Aim of the task
Below are the records; reproduce all of them exactly but without any images.

# # # # #

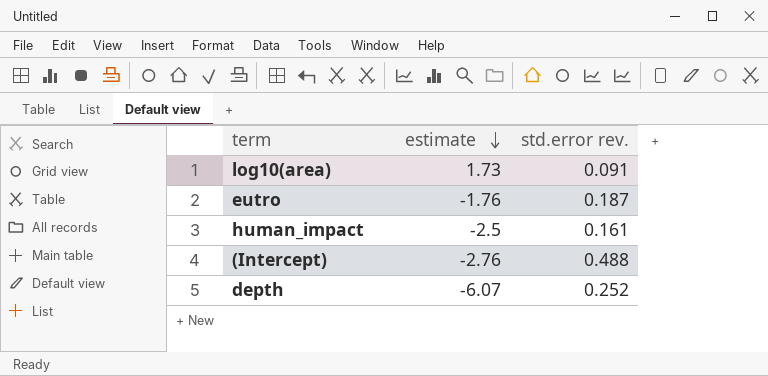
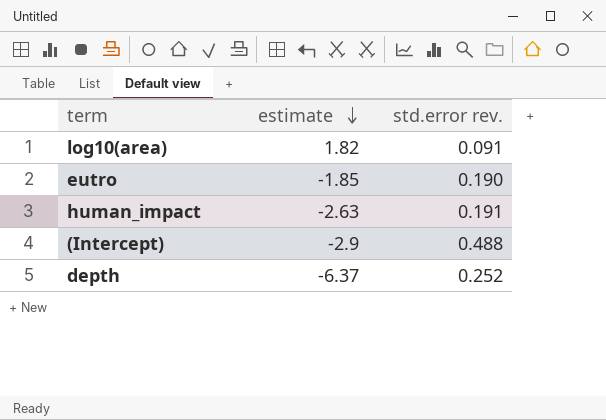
log10(area) | estimate: 1.73 -> 1.82
eutro | estimate: -1.76 -> -1.85
eutro | std.error rev.: 0.187 -> 0.190
human_impact | estimate: -2.5 -> -2.63
human_impact | std.error rev.: 0.161 -> 0.191
(Intercept) | estimate: -2.76 -> -2.9
depth | estimate: -6.07 -> -6.37

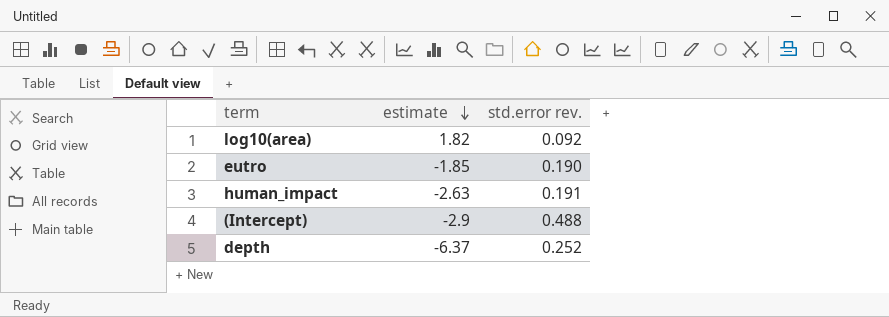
log10(area) | std.error rev.: 0.091 -> 0.092

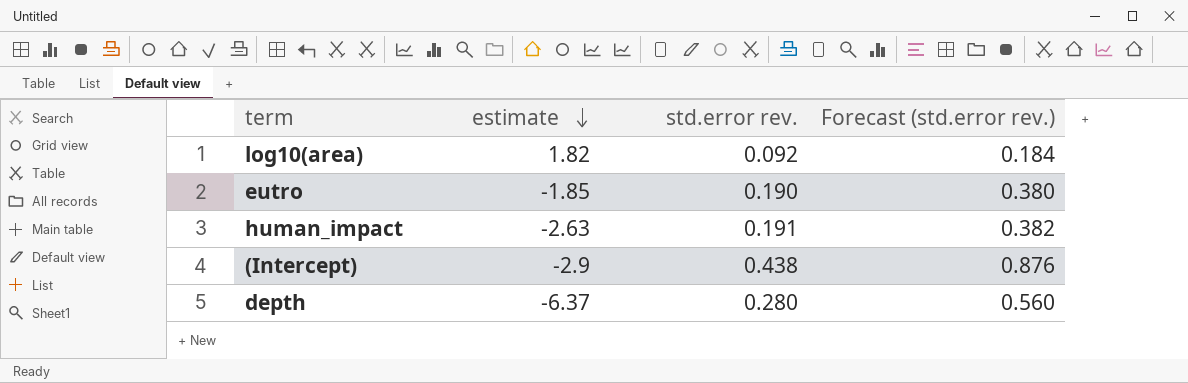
column Forecast (std.error rev.) | formula: none -> [std.error rev.] * 2
(Intercept) | std.error rev.: 0.488 -> 0.438
depth | std.error rev.: 0.252 -> 0.280

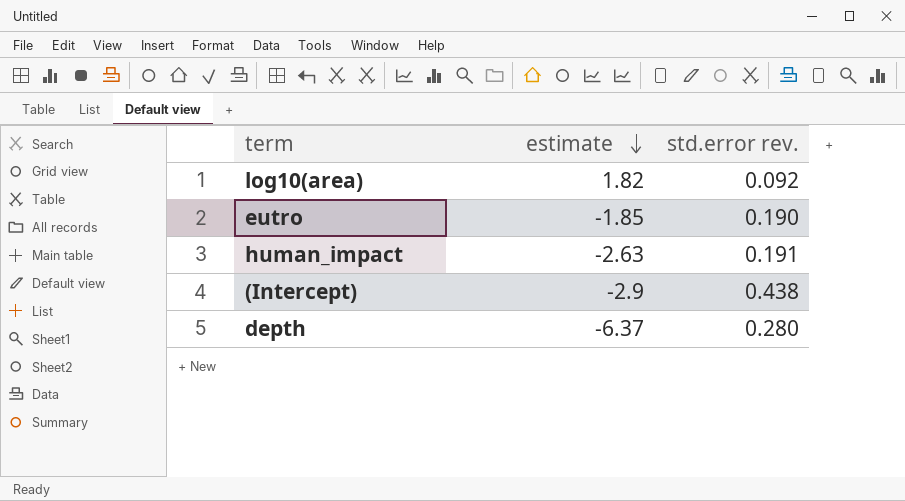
column Forecast (std.error rev.) | formula: [std.error rev.] * 2 -> none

# # # # #

Expected answer
log10(area) | estimate: 1.73 -> 1.82
eutro | estimate: -1.76 -> -1.85
eutro | std.error rev.: 0.187 -> 0.190
human_impact | estimate: -2.5 -> -2.63
human_impact | std.error rev.: 0.161 -> 0.191
(Intercept) | estimate: -2.76 -> -2.9
depth | estimate: -6.07 -> -6.37

log10(area) | std.error rev.: 0.091 -> 0.092

column Forecast (std.error rev.) | formula: none -> [std.error rev.] * 2
(Intercept) | std.error rev.: 0.488 -> 0.438
depth | std.error rev.: 0.252 -> 0.280

column Forecast (std.error rev.) | formula: [std.error rev.] * 2 -> none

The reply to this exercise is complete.